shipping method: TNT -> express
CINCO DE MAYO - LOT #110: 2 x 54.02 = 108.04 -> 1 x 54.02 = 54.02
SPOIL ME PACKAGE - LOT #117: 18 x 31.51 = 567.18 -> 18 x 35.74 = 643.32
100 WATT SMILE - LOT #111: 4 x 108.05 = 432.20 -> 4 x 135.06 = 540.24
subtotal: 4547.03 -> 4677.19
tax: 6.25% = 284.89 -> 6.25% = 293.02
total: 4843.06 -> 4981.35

--

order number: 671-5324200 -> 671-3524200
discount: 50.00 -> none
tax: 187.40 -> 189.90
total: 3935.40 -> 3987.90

▶ [EXERCISE]:
Proceeding from the line containing "shipping method: TNT -> express" through the line containing "total: 4843.06 -> 4981.35", transcribe the lines above exactly, both end lines included.

▶ [ANSWER TO THIS EXERCISE]:
shipping method: TNT -> express
CINCO DE MAYO - LOT #110: 2 x 54.02 = 108.04 -> 1 x 54.02 = 54.02
SPOIL ME PACKAGE - LOT #117: 18 x 31.51 = 567.18 -> 18 x 35.74 = 643.32
100 WATT SMILE - LOT #111: 4 x 108.05 = 432.20 -> 4 x 135.06 = 540.24
subtotal: 4547.03 -> 4677.19
tax: 6.25% = 284.89 -> 6.25% = 293.02
total: 4843.06 -> 4981.35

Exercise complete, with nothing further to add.